Sont en général considérées comme parties privatives :
- l'intérieur de l'appartement, y compris la porte palière, les fenêtres avec leurs volets et persiennes, les stores, les balustrades et les appuis de balcon,
- les cloisons intérieures lorsqu'elles ne font pas partie du gros-œuvre; les portes de communication entre les diverses pièces et, d'une manière générale, les menuiseries intérieures;
- les parquets ou carrelages (sous réserve des stipulations du règlement de copropriété quant à leur nature), à l'exclusion du plancher faisant partie du gros-œuvre;
- les équipements intérieurs de chaque appartement (appareils sanitaires, chauffage individuel, climatiseurs, etc.);
- les enduits des murs intérieurs, peintures, tapisseries; les vitres, glaces, tentures et décors;
- les enduits des plafonds avec leurs corniches;
- les vides-ordures particuliers à chaque appartement.

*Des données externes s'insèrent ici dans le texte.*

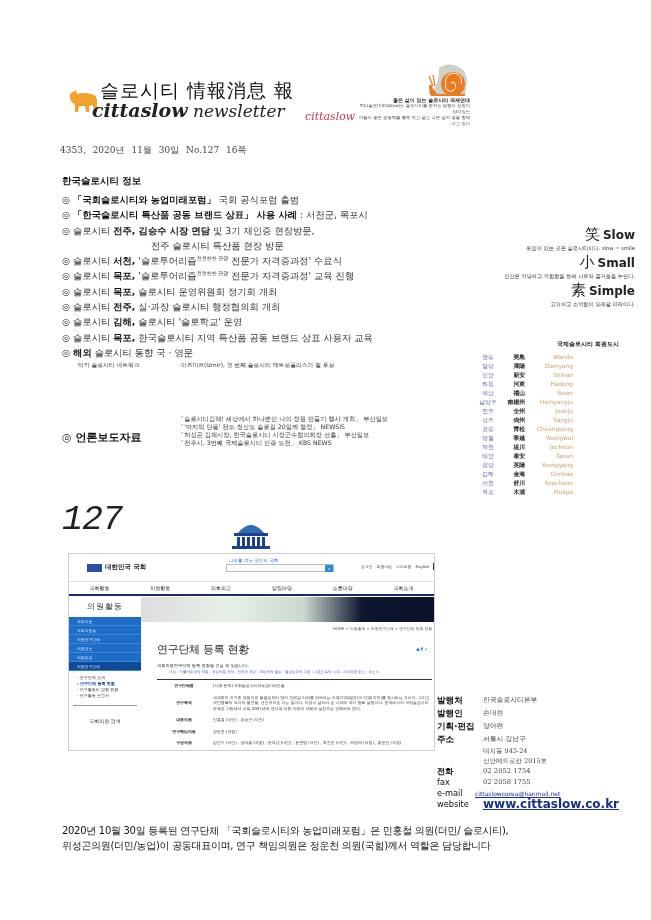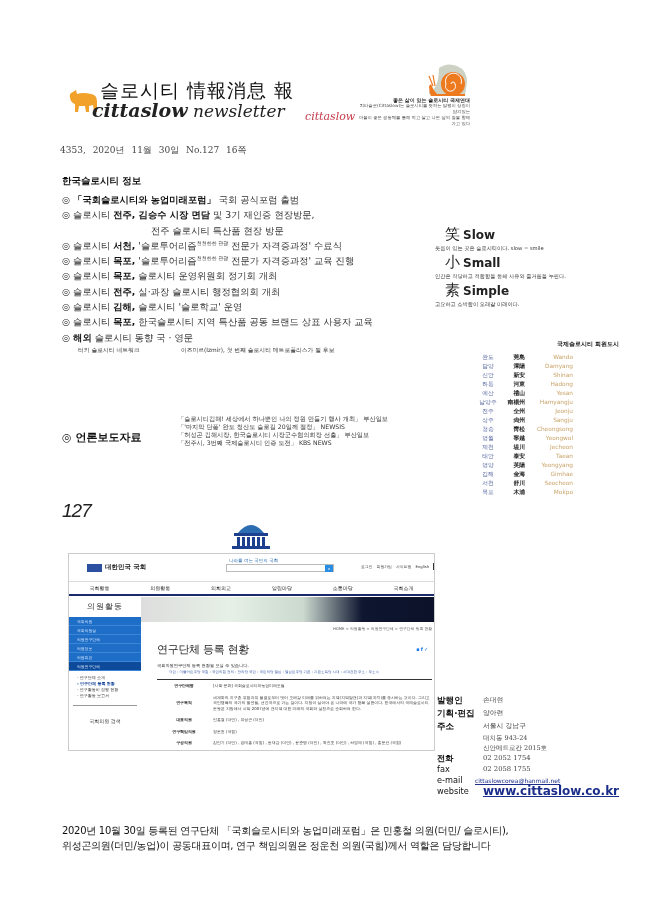--- a/index.html
+++ b/index.html
@@ -120,6 +120,7 @@
 <div class="abs news">
   <div class="sec">한국슬로시티 정보</div>
   <div class="item"><span>◎</span> <b>「국회슬로시티와 농업미래포럼」</b><span> 국회 공식포럼 출범</span></div>
+  <div class="item"><span>◎</span> <b>「한국슬로시티 특산품 공동 브랜드 상표」 사용 사례</b><span> : 서천군, 목포시</span></div>
   <div class="item"><span>◎</span><span> 슬로시티 </span><b>전주, 김승수 시장 면담</b><span> 및 3기 재인증 현장방문,</span></div>
   <div class="item cont">전주 슬로시티 특산품 현장 방문</div>
   <div class="item"><span>◎</span><span> 슬로시티 </span><b>서천,</b><span> '슬로투어리즘</span><span class="sup">천천한한 관광</span><span> 전문가 자격증과정' 수료식</span></div>

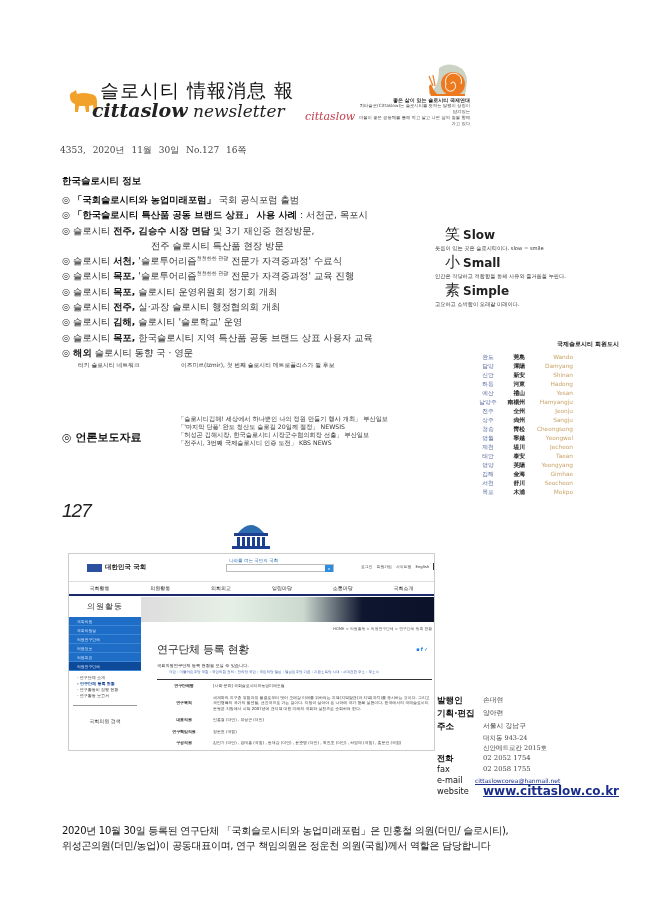--- a/index.html
+++ b/index.html
@@ -28,7 +28,7 @@
 .press .lbl{font-size:11px;font-weight:bold;color:#111;position:absolute;left:0;top:16px;width:120px}
 .press .list{position:absolute;left:116px;top:1px;font-size:6.2px;line-height:8px;color:#333;white-space:nowrap}
 
-.motto{left:445px;top:225px;width:190px;text-align:left}
+.motto{left:445px;top:225px;width:190px;text-align:right}
 .motto .row{font-size:12px;font-weight:bold;color:#222;height:18px;line-height:18px}
 .motto .row .han{font-family:"DejaVu Serif",serif;font-weight:normal;font-size:15px;margin-right:3px}
 .motto .desc{font-size:5.2px;color:#333;height:10px;line-height:10px;margin-left:-10px}

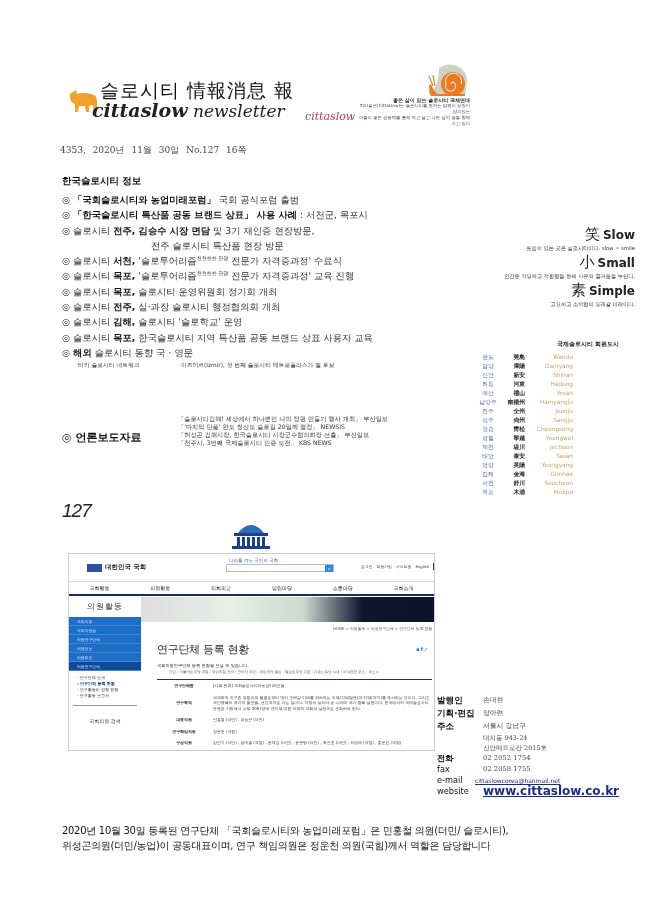--- a/index.html
+++ b/index.html
@@ -39,7 +39,7 @@
 .members .m .hj{width:24px;font-weight:bold;color:#222;text-align:right}
 .members .m .en{width:48px;color:#c9a46a;text-align:right}
 
-.bignum{left:62px;top:500px;font-family:Liberation Sans, sans-serif;font-style:italic;font-size:19px;color:#222;font-weight:300;letter-spacing:-1px}
+.bignum{left:62px;top:500px;font-family:Liberation Mono, monospace;font-style:italic;font-size:35px;color:#222;font-weight:300;letter-spacing:-1px}
 .na-logo{left:228px;top:519px;width:46px;height:32px}
 
 .shot{left:68px;top:553px;width:367px;height:198px;border:1px solid #ccc;background:#fff;overflow:hidden}

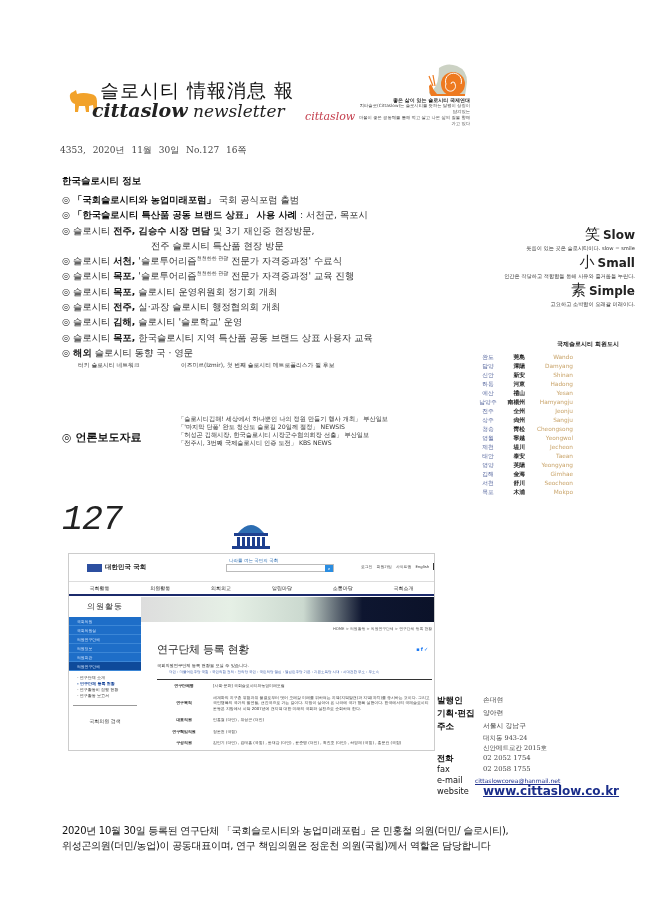--- a/index.html
+++ b/index.html
@@ -338,6 +338,10 @@
 
 <div class="abs pub">
   <div class="r">
+      <span class="k">발행처</span>
+      <span class="v">한국슬로시티본부</span>
+    </div>
+  <div class="r">
       <span class="k">발행인</span>
       <span class="v">손대현</span>
     </div>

Aux termes de l’article 5 de la loi du 10 juillet 1965: « Dans le silence ou la contradiction des titres, la quote-part des parties communes afférente à chaque lot est proportionnelle à la valeur relative de chaque partie privative par rapport à l'ensemble des valeurs desdites parties, telles que ces valeurs résultent, lors de l'établissement de la copropriété, de la consistance, de la superficie et de la situation des lots, sans égard à leur utilisation. ». Il en résulte que les quotes-parts des parties communes affectées à chaque lot doivent être calculés sur la base de la valeur relative de chaque partie privative (ce qui exclut sa valeur vénale) par rapport à la valeur globale de l'ensemble desdites parties.